Spending 3 days with horses not only calms you down. It makes you completely quiet. 
Puts you into a state of peace you never experienced before.
Erases anything from your mind that could trouble the balance of the two of you. Riding is a prayer of balance.
Cleans your mind from words in any language.
Cleans you from past and future, leaves nothing but presence – the presence of the next 100 meters.
Cleans your love and showers it with determination. 
The horse will only respond to a positive body and an open heart - they know much more about love than most of us do.

It was nothing with a particular horse. They were all nice and just with us. It must have been their aura in a whole, woven around us like an invisible veil. The enormous power of the horses penetrates your body, makes you find their rhythm, and forget your own. Riding on long distances is kind of giving up yourself, and giving yourself to the cooperate project of managing distance – like they do.
No desires, no selfishness, no questions. But intuitive devotion, complete commitment.

I never went on horseback for such a long time. Had to stop riding my mare some weeks ago and was physically completely unprepared. However – no muscle-pain, no tiredness, no stiffness, despite of trotting for many hours. If only my mind could be as easy as my body ….
On the fourth day five of us rounded up the horses and brought them home.

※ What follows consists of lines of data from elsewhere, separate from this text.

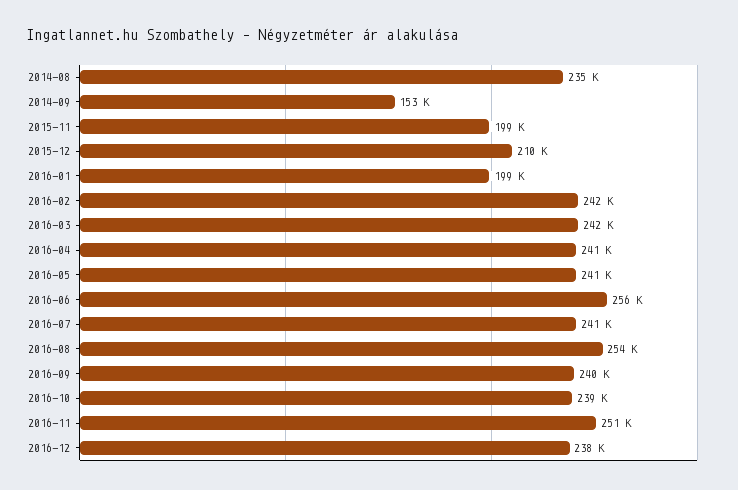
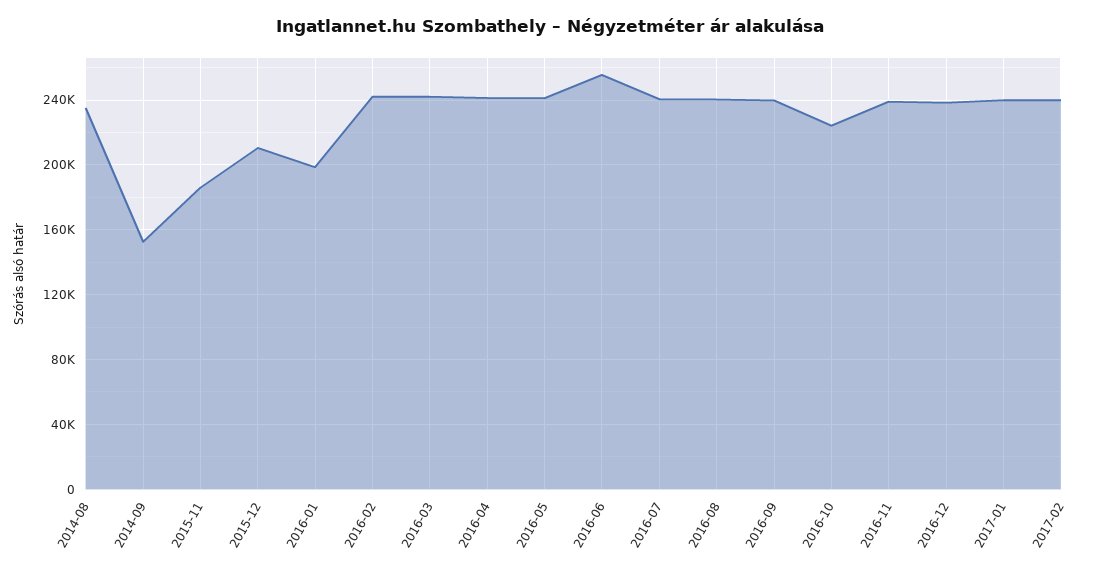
2015-11: 199000 -> 185000
2016-08: 254000 -> 240000
2016-10: 239000 -> 225000
2016-11: 251000 -> 240000
2017-01: none -> 240000
2017-02: none -> 240000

I found myself in the front of the herd, on a fast and extremely determined mare, bound for home. She ruled the beat, she defined the speed, and she knew her job in the endless black sands of the Thjórsá banks, when the loose horses tried to run away and she speeded up all of a sudden, in order to stay in the front.
It has been an incredible feeling of being completely alone in my front position, devoted to wind, vastness and to the speed of this fast and relentless tölting horse. I left my fears of losing control behind the resolute beat of her steps.

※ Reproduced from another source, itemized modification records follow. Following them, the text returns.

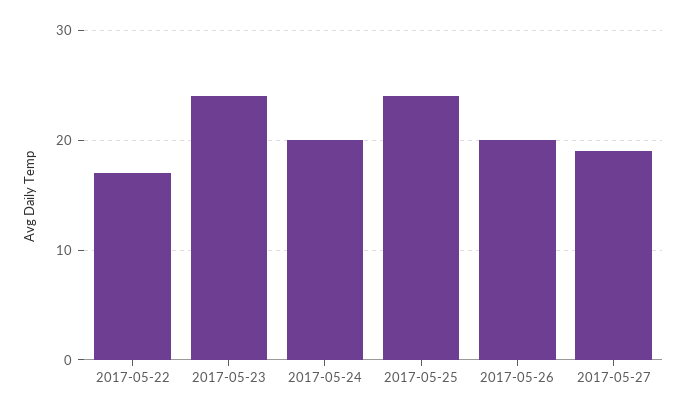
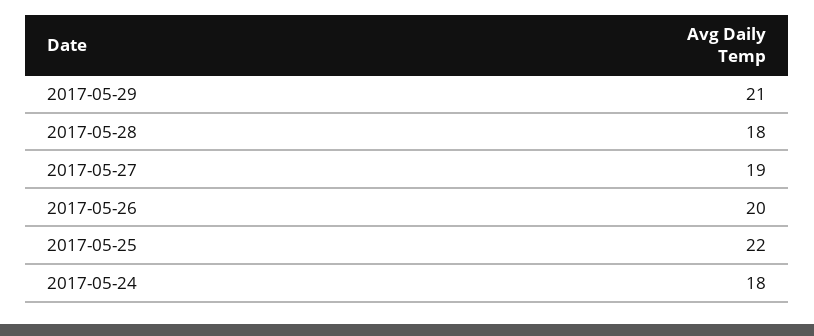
2017-05-22: 17 -> none
2017-05-23: 24 -> none
2017-05-24: 20 -> 18
2017-05-25: 24 -> 22
2017-05-29: none -> 21
2017-05-28: none -> 18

My own two guys must have felt the deep gratefulness I brought to their meadow today, when they stayed with me for almost one hour while I took a long break in the grass. And maybe they could feel the pictures in my mind, and the rhythm that's still in my body ....

Tuesday, July 16, 2013

Tales from the meadow

It feels a little bit like Groundhog day- finding myself alone with two horses, and no one around. Again.
Due to complicated circumstances my mare and my foal ended up in a meadow, just the two of them, far away from other horses. Both came from solid herds, and being alone in the big place has turned them into quite rstless beings. Both have lost their peace, I can see it in their eyes.
People call me mad and make fun about me, but I do understand the worries of these two creatures. The mare misses a mare-friend, instead of having this, she is put into responsibility for the young one, and although being her son, he is not her friend, that's obvious. For her the situation is not appropriate, as she used to be a lady and taught me how to treat a lady.

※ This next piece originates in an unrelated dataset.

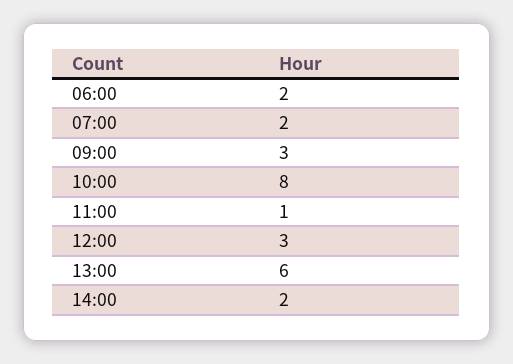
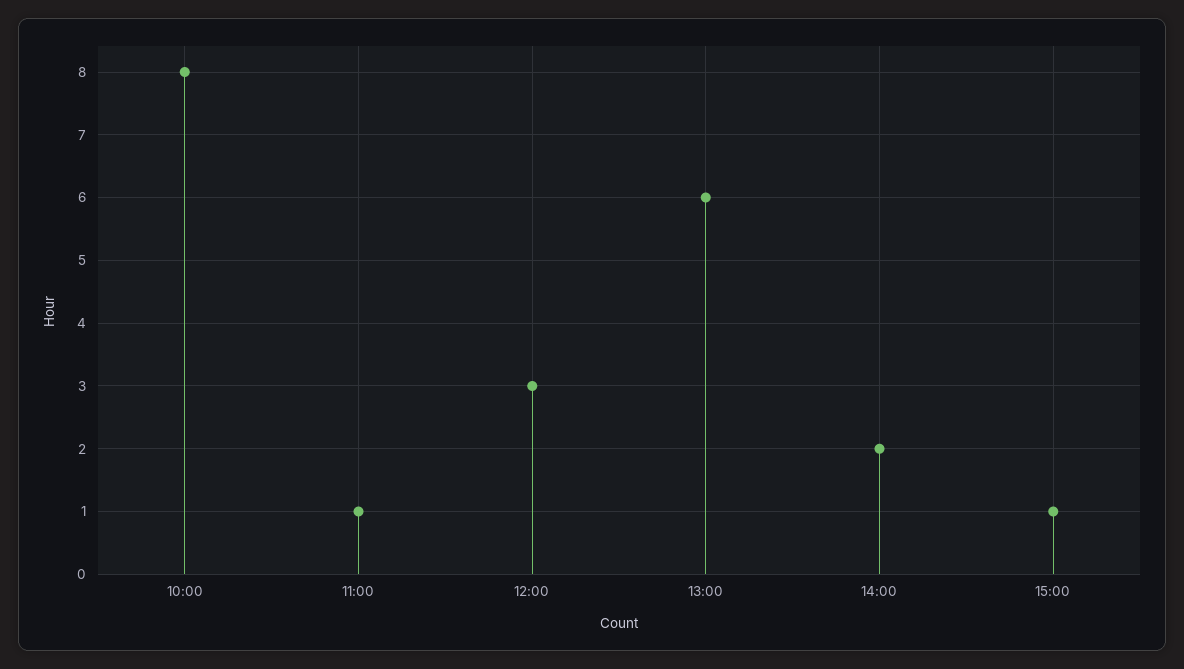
06:00: 2 -> none
07:00: 2 -> none
09:00: 3 -> none
15:00: none -> 1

He is just an easy young horse with a playful mind – and no friend to play with. Good for him, that life outside of his meadow is extremely exciting, presenting free-running horses from the horse-rentals, huge lorries, or seven bicycles in a row. Like a policeman he spends many hours on one of the mounds, just watching.
So I had to give up riding, as the little one can't stay alone. The mare is getting fat, stiff and stubborn – and also very strong, as she has to run with him, whenever he thinks, something at the horizon needs to be examined – in high speed of course. I never saw my horses run so much like in this place. It's breathtaking and beautiful.

As he is too small for riding, although four years old, I started to work with him. Just some minutes every day, with breaks, sometimes more challenge, next day almost nothing, having in mind that his ability to concentrate is only short and needs to be built up gently. And amazingly the mare is helping. She is always by my side, communicating by ears with us, and in fact she is quite a hold in difficult situations, like staying calmly beside us, when he doesn't know what to do or gets nervous (and me getting unsecure of what to do next). I have never trained a horse before.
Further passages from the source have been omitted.